Democratic Art: The New Deal Influence on American Culture

Sharon Ann Musher

Chicago, IL: The University of Chicago Press, 2015; 280 pp., 24 halftones, 1 table; $45.00; ISBN: 9780226247182

Despite the importance of 1930s New Deal policies for fostering American artists and encouraging the display of public art in the United States, few scholars have attempted to group the disparate US governmental agencies formed under the New Deal into one publication in order to understand their overarching cultural impact. More commonly, researchers have chosen to focus on one artist, region, or Cover of Democratic Artorganization, thus providing depth of knowledge on New Deal policies, but not breadth. Sharon Musher, Associate Professor of historical studies at Stockton University, rectifies this oversight by devoting her book, Democratic Art: The New Deal Influence on American Culture, to answering questions regarding how governmental agencies functioned during this pivotal period. She questions why the US government chose to support artistic endeavors and how their strategies for remaining relevant shifted as the political landscape changed. Musher explains, “by tracing the range of aesthetic visions that flourished during the 1930s and what New Deal art meant for its creators, administrators, and audiences, this work seeks to understand both the temporary flowering of government funding of the arts at the time and why its success was so fleeting” (2).

Musher’s study spans government agencies and delves into archival materials in order to unearth the cultural meaning of the New Deal to the millions of Americans who benefited, and continue to benefit, from its policies. Specifically, she explores the Works Progress Administration’s Federal Art Project (FAP), Federal Theatre Project (FTP), Federal Writers’ Project (FWP), and Federal Music Project as well as the mural and sculpture projects associated with the Treasury Department, and the photographic divisions connected with the Resettlement Administration, Farm Security Administration (FSA), and Office of War Information (OWI).
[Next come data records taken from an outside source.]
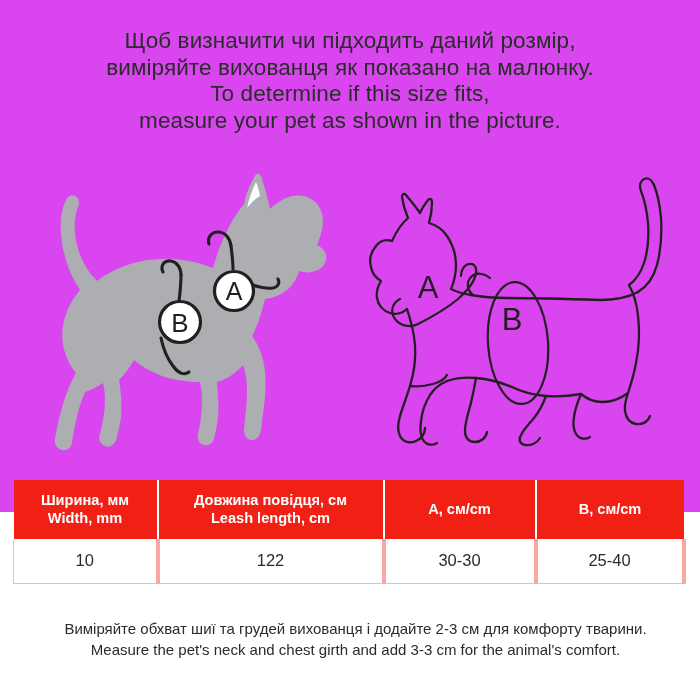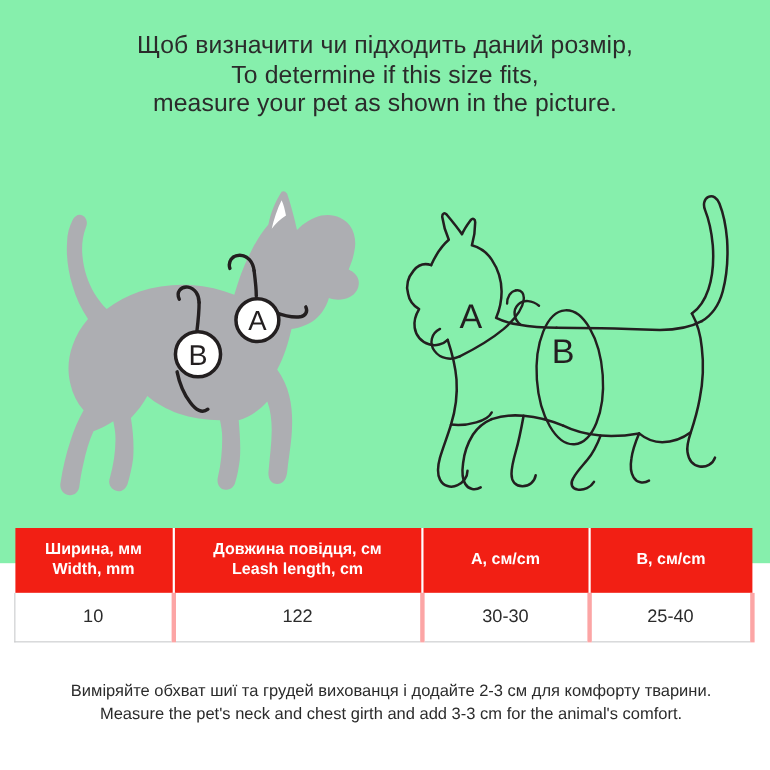--- a/index.html
+++ b/index.html
@@ -20,7 +20,7 @@
     position: relative;
     width: 700px;
     height: 512px;
-    background: #86efac;
+    background: #d946ef;
   }
 
   

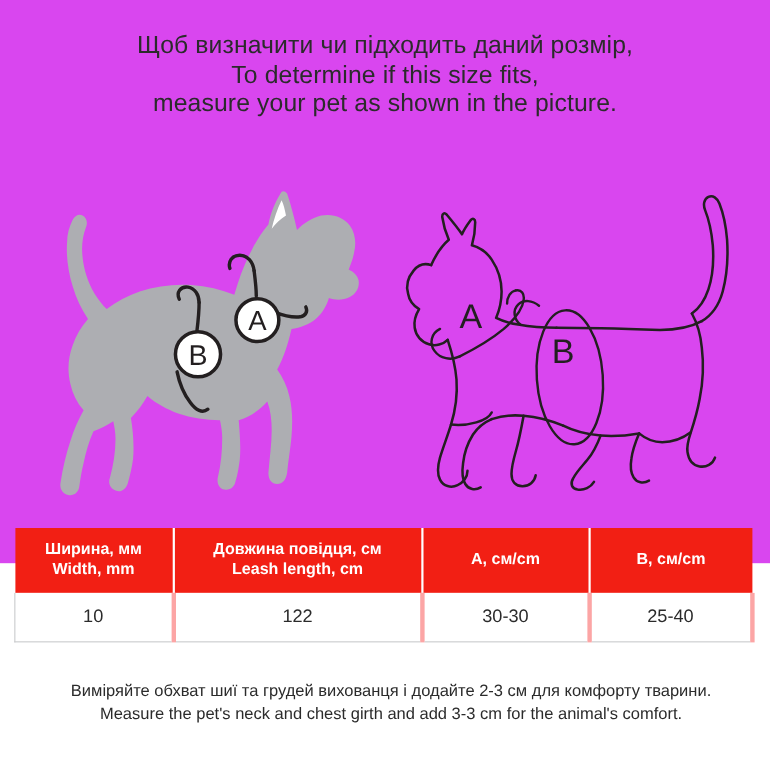--- a/index.html
+++ b/index.html
@@ -140,6 +140,7 @@
 
   <div id="header-block">
     <span class="header-line ua">Щоб визначити чи підходить даний розмір,</span>
+    <span class="header-line ua">виміряйте вихованця як показано на малюнку.</span>
     <span class="header-line en">To determine if this size fits,</span>
     <span class="header-line en">measure your pet as shown in the picture.</span>
   </div>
Her decision to remain focused on the administration, reception, and regulation of these projects is where she is most successful in bringing new arguments to the field. Her use of archival sources, including significant correspondence and government memos, complement congressional reports and speeches and bring new subtlety to our understanding of the heated debate among artists, administrators, the public, and Congressional committees regarding the role of governmental support.
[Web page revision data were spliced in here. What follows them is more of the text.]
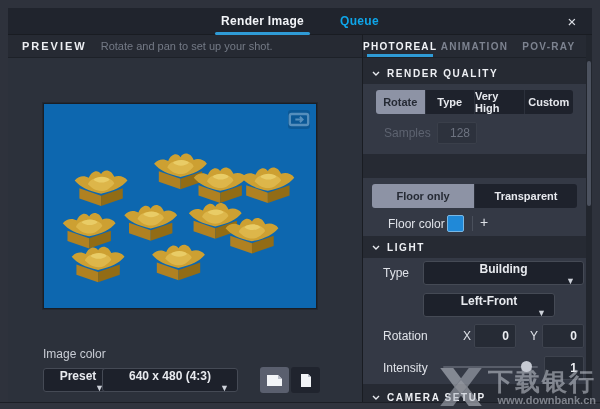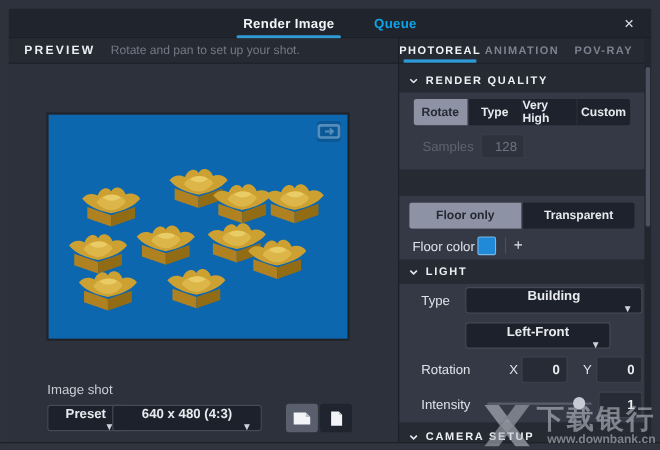--- a/index.html
+++ b/index.html
@@ -98,7 +98,7 @@
     color:#6d7380; font-weight:normal; background:#2d323d; border-color:#3a3f4a; }
 
   
-  #floorcolor-row { position:absolute; left:0; top:36px; width:223px; height:22px; }
+  #floorcolor-row { position:absolute; left:13px; top:36px; width:223px; height:22px; }
   #floorcolor-label { position:absolute; left:12px; top:3px; }
   #floor-swatch { position:absolute; left:71px; top:1px; width:17px; height:17px;
     border:1px solid #79b7e4; border-radius:2px; cursor:pointer; }

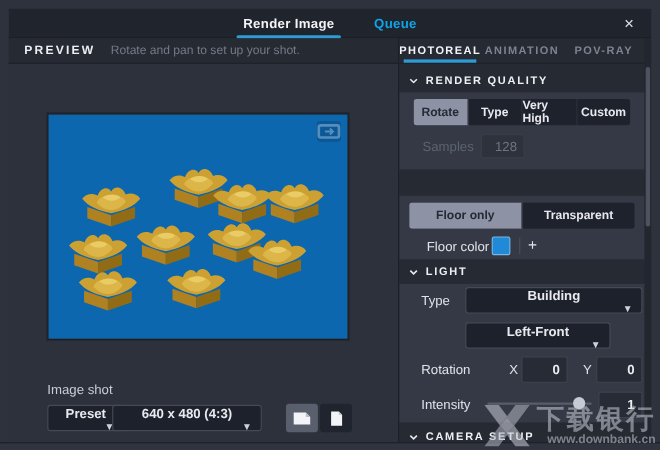--- a/index.html
+++ b/index.html
@@ -182,7 +182,7 @@
       </div>
     </div>
 
-    <div id="image-size-label" class="row-label">Image shot</div>
+    <div id="image-size-label" class="row-label">Image color</div>
 
     <div id="preset-dd" class="dd">
       <span>Preset</span>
Following an introductory chapter, Musher examines what she sees as five modes for communicating definitions of American art; “Art as grandeur,” “enrichment,” “weapon,” “experience,” and “subversion.” Following the book’s organization, each of these five chapters examine how American organizations and artists sought to inspire the public through the display of classical iconography (grandeur); to enrich the lives of others through regionalist aesthetics and local projects (enrichment); to utilize art as a political tool to combat inequality (weapon); to experience art as a creative process (experience); and the response of those invested in minimalizing government power (subversion). Significantly, Musher also recounts how congressional committees and local administrators disavowed government-sponsored art for simultaneously promoting radical ideology and encouraging mediocrity among artists. By bringing public administrators into the discussion of American art, this framework widens the previous discourse on New Deal policies as purely politicized acts. Given the diversity of materials covered in her publication, Musher attempts to situate her readers, despite their distinct research interests, on the same metaphorical footing. For each government program, Musher devotes her attention typically to one object, performance, or publication. At times, Musher demonstrates a seeming discomfort with artworks, limiting formal descriptions to a few sentences in captions beneath photographs or precluding remarks entirely. This opens up the possibility for future art historical scholarship that can build upon Musher’s careful research and delve more deeply into the formal qualities of these artworks.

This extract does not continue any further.